The validity of the 24th Amendment, and the whole question of the amending power, came before a thirteen-judge bench in Kesavananda Bharati v. State of Kerala (1973). That Court overruled Golaknath, upheld Parliament's power to amend Fundamental Rights, but held — through the new basic structure doctrine — that no amendment may damage or destroy the essential features of the Constitution. This compromise has governed Indian constitutional law ever since.

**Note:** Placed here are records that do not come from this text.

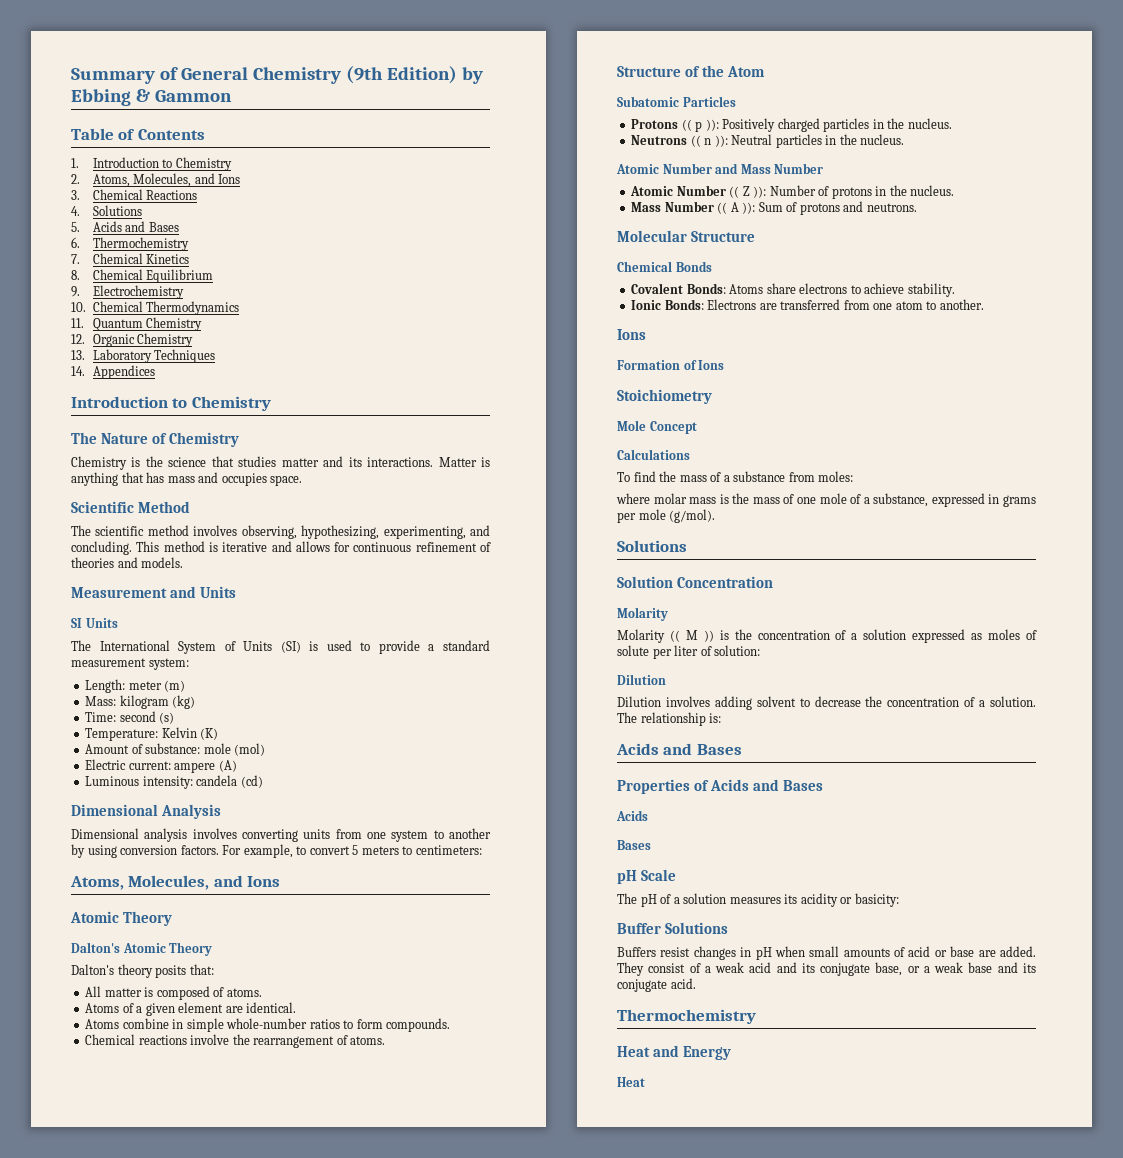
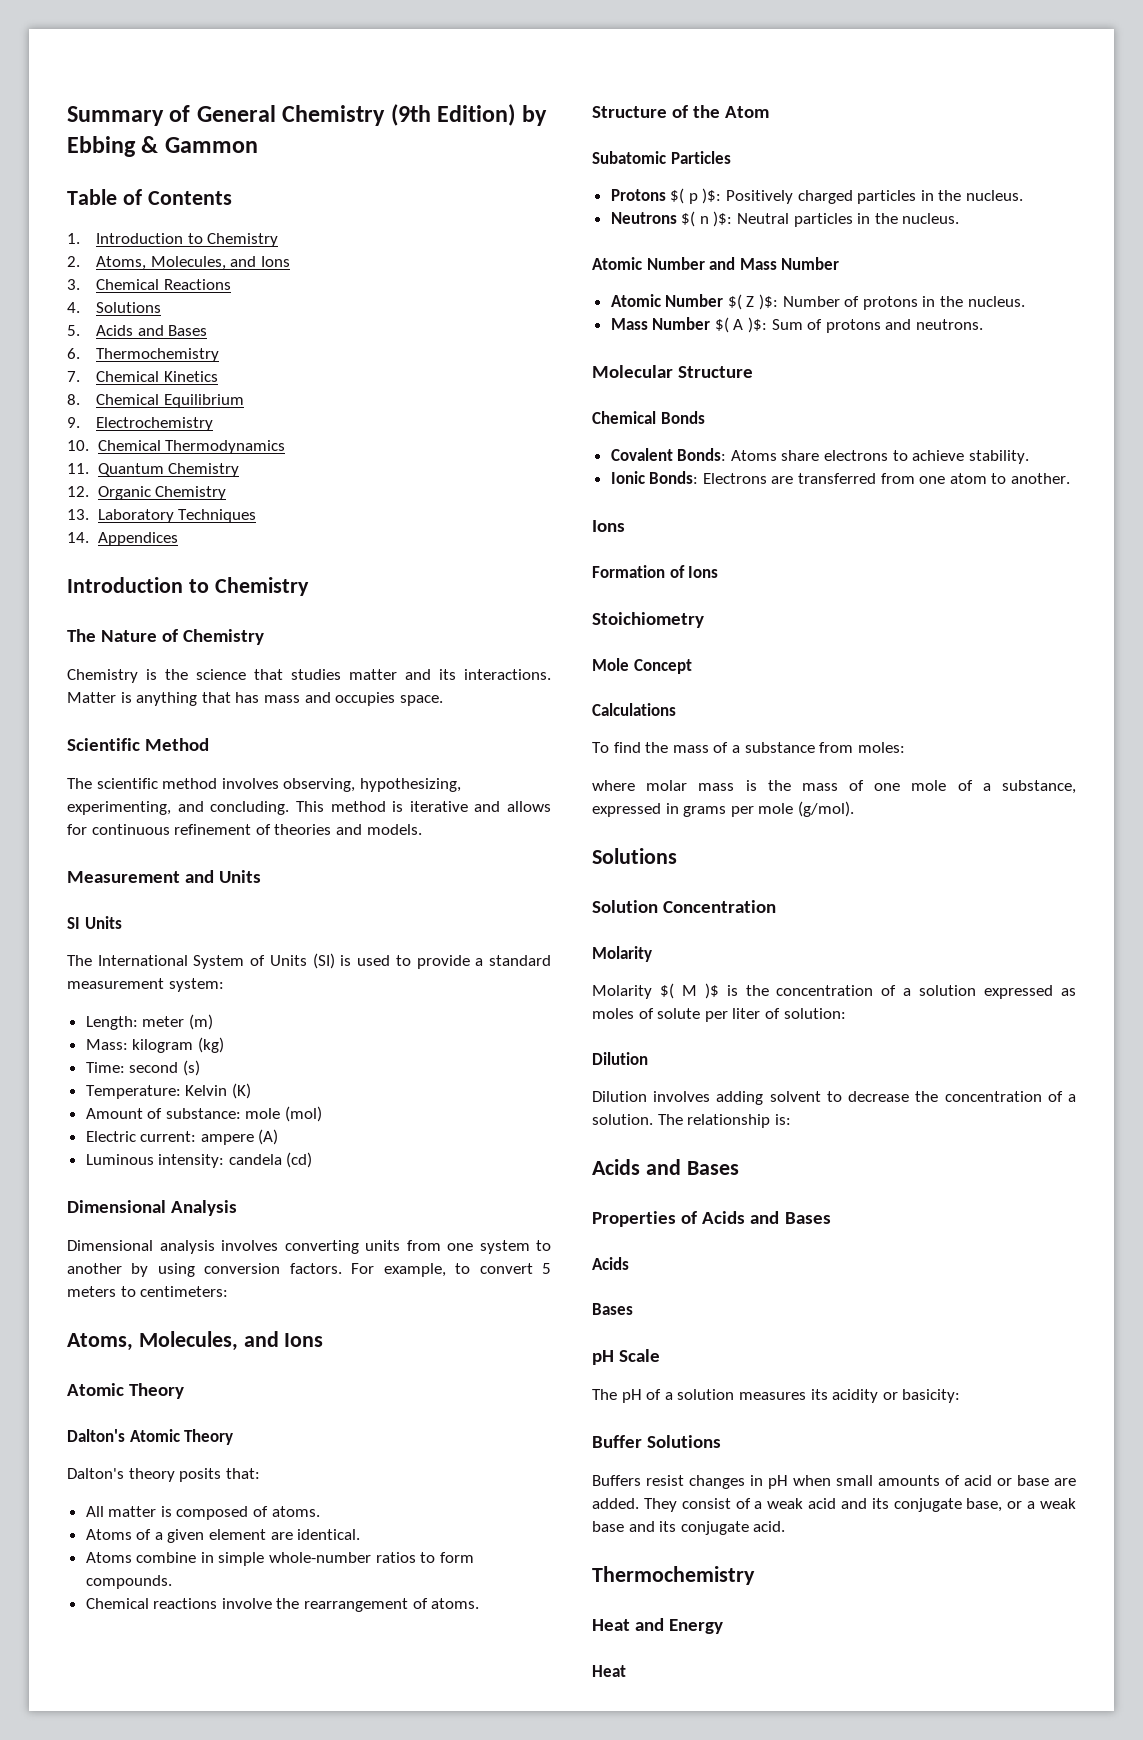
- Protons (( p )): Positively charged particles in the nucleus.
+ Protons $( p )$: Positively charged particles in the nucleus.
- Neutrons (( n )): Neutral particles in the nucleus.
+ Neutrons $( n )$: Neutral particles in the nucleus.
- Atomic Number (( Z )): Number of protons in the nucleus.
+ Atomic Number $( Z )$: Number of protons in the nucleus.
- Mass Number (( A )): Sum of protons and neutrons.
+ Mass Number $( A )$: Sum of protons and neutrons.
- Molarity (( M )) is the concentration of a solution expressed as moles of solute per liter of solution:
+ Molarity $( M )$ is the concentration of a solution expressed as moles of solute per liter of solution:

StageYearPosition on amending Fundamental Rights
Shankari Prasad / Sajjan Singh1951 / 1965Parliament can amend Fundamental Rights (amendment is not "law")
Golaknath1967Parliament cannot amend Fundamental Rights at all (prospectively)
24th Amendment1971Parliament reasserts power to amend any part, including Part III
Kesavananda Bharati1973Parliament can amend Fundamental Rights, but not the basic structure

Conclusion

Golaknath v. State of Punjab was a bold but short-lived assertion of judicial supremacy over the amending power. Its enduring contributions are twofold: it introduced prospective overruling into Indian law, and — even in being overruled — it framed the great debate about the limits of constitutional amendment that Kesavananda Bharati would ultimately resolve. Read correctly, Golaknath is not the source of the basic structure doctrine but the case whose overreach made that doctrine necessary.